Lamun merupakan salah satu ekosistem karbon biru (blue carbon) di wilayah pesisir yang didominasi vegetasi lamun (angiosperm). Indonesia merupakan pusat keanekaragaman hayati padang lamun dunia dan memiliki 5%-10% luas padang lamun dunia.
Tanaman laut ini adalah salah satu penyerap karbon paling efisien: satu kilometer persegi lamun mampu menyimpan karbon hampir dua kali lebih banyak daripada hutan.
Pada Mei 2022, Majelis Umum Perserikatan Bangsa-Bangsa (PBB) mengadopsi resolusi A/RES/76/265 yang menyatakan bahwa 1 Maret sebagai Hari Lamun Sedunia (World Seagrass Day).
Adapun lamun adalah tanaman berbunga laut yang ditemukan di perairan dangkal di banyak bagian dunia, dari daerah tropis hingga lingkaran Arktik. Mereka membentuk padang rumput bawah air yang luas, menciptakan habitat yang kompleks, sangat produktif, dan kaya secara biologis.
Walaupun hanya meliputi 0,1% dari dasar laut, padang lamun menyediakan makanan dan tempat berlindung bagi ribuan spesies ikan, kuda laut, penyu, dan lain-lain.

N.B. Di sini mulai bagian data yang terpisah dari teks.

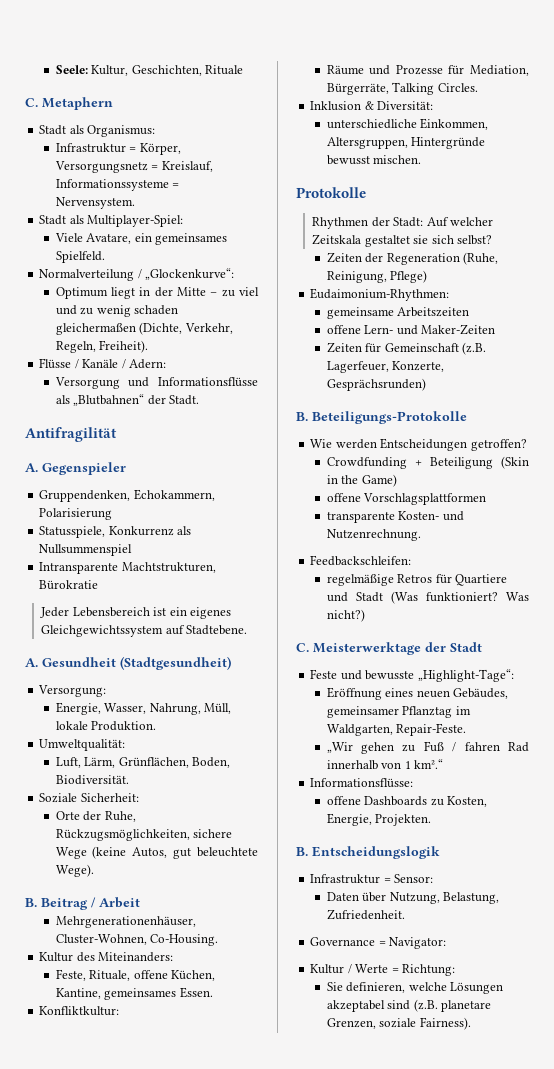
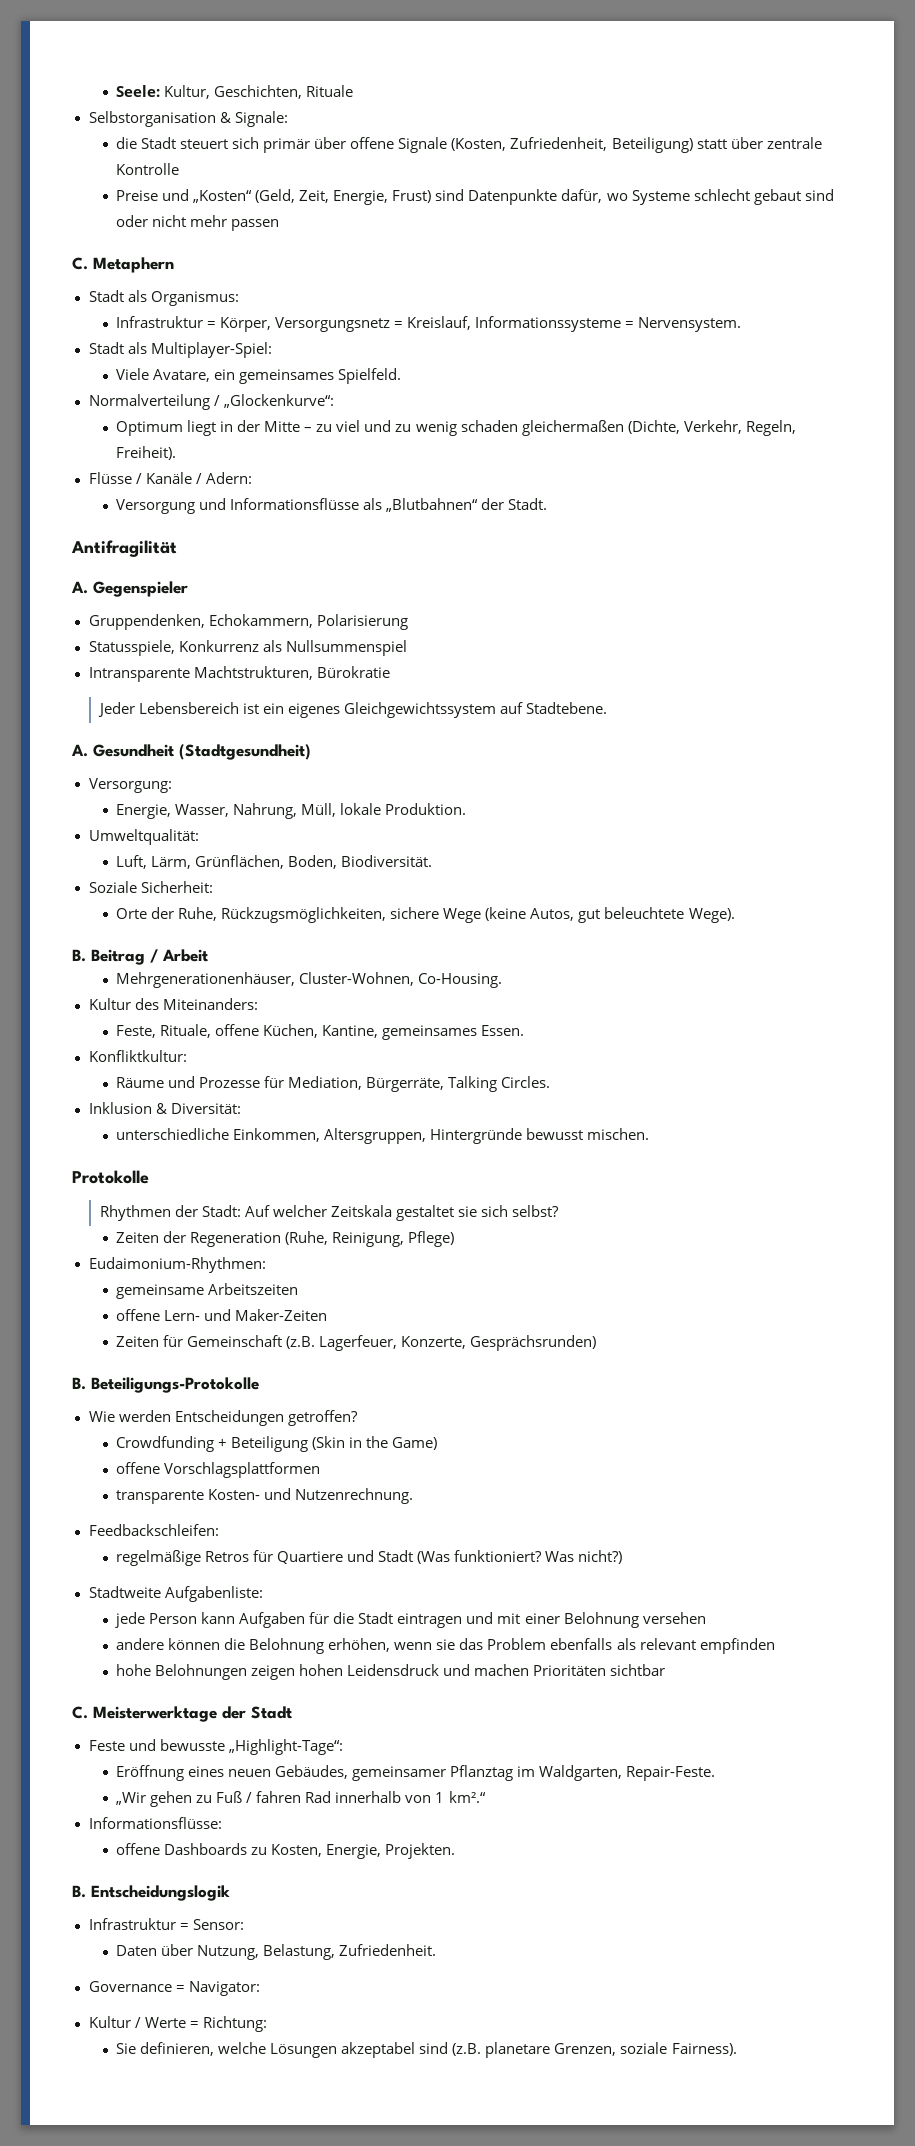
+ Selbstorganisation & Signale:
+ die Stadt steuert sich primär über offene Signale (Kosten, Zufriedenheit, Beteiligung) statt über zentrale Kontrolle
+ Preise und „Kosten“ (Geld, Zeit, Energie, Frust) sind Datenpunkte dafür, wo Systeme schlecht gebaut sind oder nicht mehr passen
+ Stadtweite Aufgabenliste:
+ jede Person kann Aufgaben für die Stadt eintragen und mit einer Belohnung versehen
+ andere können die Belohnung erhöhen, wenn sie das Problem ebenfalls als relevant empfinden
+ hohe Belohnungen zeigen hohen Leidensdruck und machen Prioritäten sichtbar

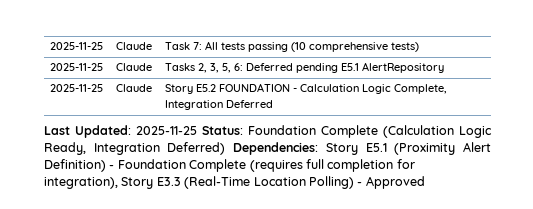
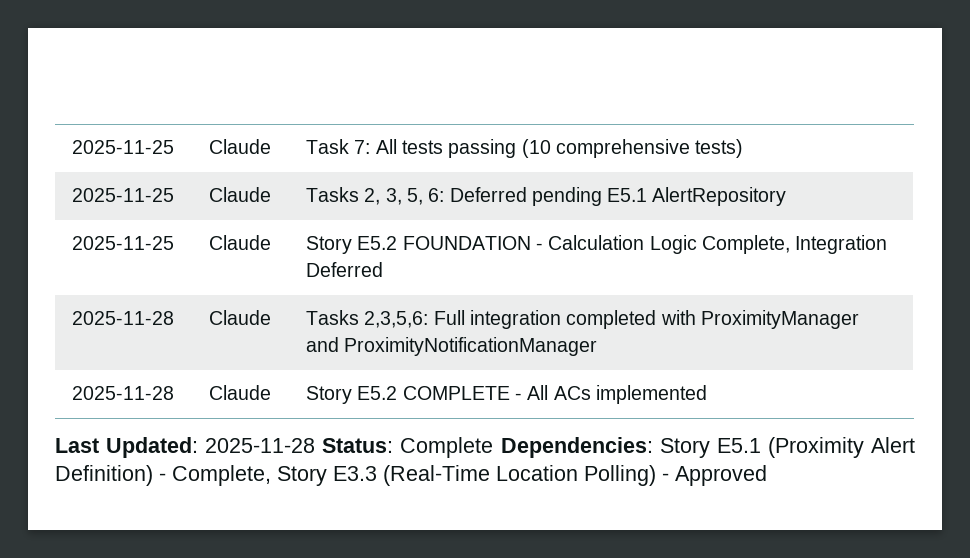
- Last Updated: 2025-11-25 Status: Foundation Complete (Calculation Logic Ready, Integration Deferred) Dependencies: Story E5.1 (Proximity Alert Definition) - Foundation Complete (requires full completion for integration), Story E3.3 (Real-Time Location Polling) - Approved
+ 2025-11-28 | Claude | Tasks 2,3,5,6: Full integration completed with ProximityManager and ProximityNotificationManager
+ 2025-11-28 | Claude | Story E5.2 COMPLETE - All ACs implemented
+ Last Updated: 2025-11-28 Status: Complete Dependencies: Story E5.1 (Proximity Alert Definition) - Complete, Story E3.3 (Real-Time Location Polling) - Approved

Selain itu, lamun juga dapat meningkatkan kualitas air dengan menyaring, mendaur ulang, dan menyimpan nutrisi dan polutan.
Hal ini menjadikannya solusi berbasis alam yang kuat untuk mengatasi dampak perubahan iklim, karena melindungi pengasaman laut, lamun berkontribusi pada ketahanan ekosistem dan spesies yang paling rentan, seperti terumbu karang.
Bagi penduduk pesisir, lamun bertindak sebagai garis pertahanan pertama di sepanjang pesisir dengan mengurangi energi gelombang, melindungi manusia dari meningkatnya risiko banjir dan badai.
Di samping itu, penyerapan dan penyimpanan karbon akan mendorong upaya di seluruh dunia agar melestarikannya, mengelola dan memulihkan ekosistem ini dengan lebih baik.
Hal demikian dikarenakan, kapasitas penyimpanan dan penyerapan karbon ekosistem lamun, memasukkannya ke dalam kontribusi yang ditentukan secara nasional (NDC) dapat membantu negara-negara mencapai target mereka di bawah Perjanjian Paris dan Konvensi Kerangka Kerja PBB tentang Perubahan Iklim (UNFCCC).
Badan Riset dan Inovasi Nasional (BRIN) pernah mengakui kalau ekosistem padang lamun belum mendapatkan perhatian seperti yang didapatkan oleh ekosistem mangrove. Meskipun, lamun menjadi bagian dari tiga ekosistem penting di kawasan pesisir, selain mangrove dan terumbu karang.
Peneliti Biogeokimia Laut BRIN A’an Johan Wahyudi menyebutkan, padang lamun seluas 293.464 ha di Indonesia memiliki kemampuan menyerap CO2 hingga 1,9-5,8 mega ton (Mt) karbon per tahun.
“Angka itu menjadi sangat fantastis, karena kemampuan menyerap lamun ternyata lebih besar dari vegetasi yang ada di darat,” ungkap dia menjelaskan hasil penelitian yang pernah dilakukan BRIN.
Secara umum, padang lamun yang memiliki kemampuan untuk menyerap karbon, masih didominasi oleh dua jenis lamun, yakni Enhalus acoroides dan Thalassia hemprichii. Kedua jenis lamun tersebut menjadi tumpuan karena memiliki nilai cadangan karbon yang besar.
Cadangan karbon pada lamun itu tersimpan pada substrat yang ada di bawah permukaan pasir laut dan menyatu dengan akar lamun. Cadangan tersebut, mampu bertahan dalam kurun waktu lama jika kawasan pesisir tidak mengalami kerusakan karena berbagai hal.
Kendati demikian, walaupun potensi padang lamun masih sangat besar, pengelolaannya sampai saat ini masih belum bagus. Salah satu buktinya, adalah masih rendahnya penelitian tentang padang lamun di Indonesia.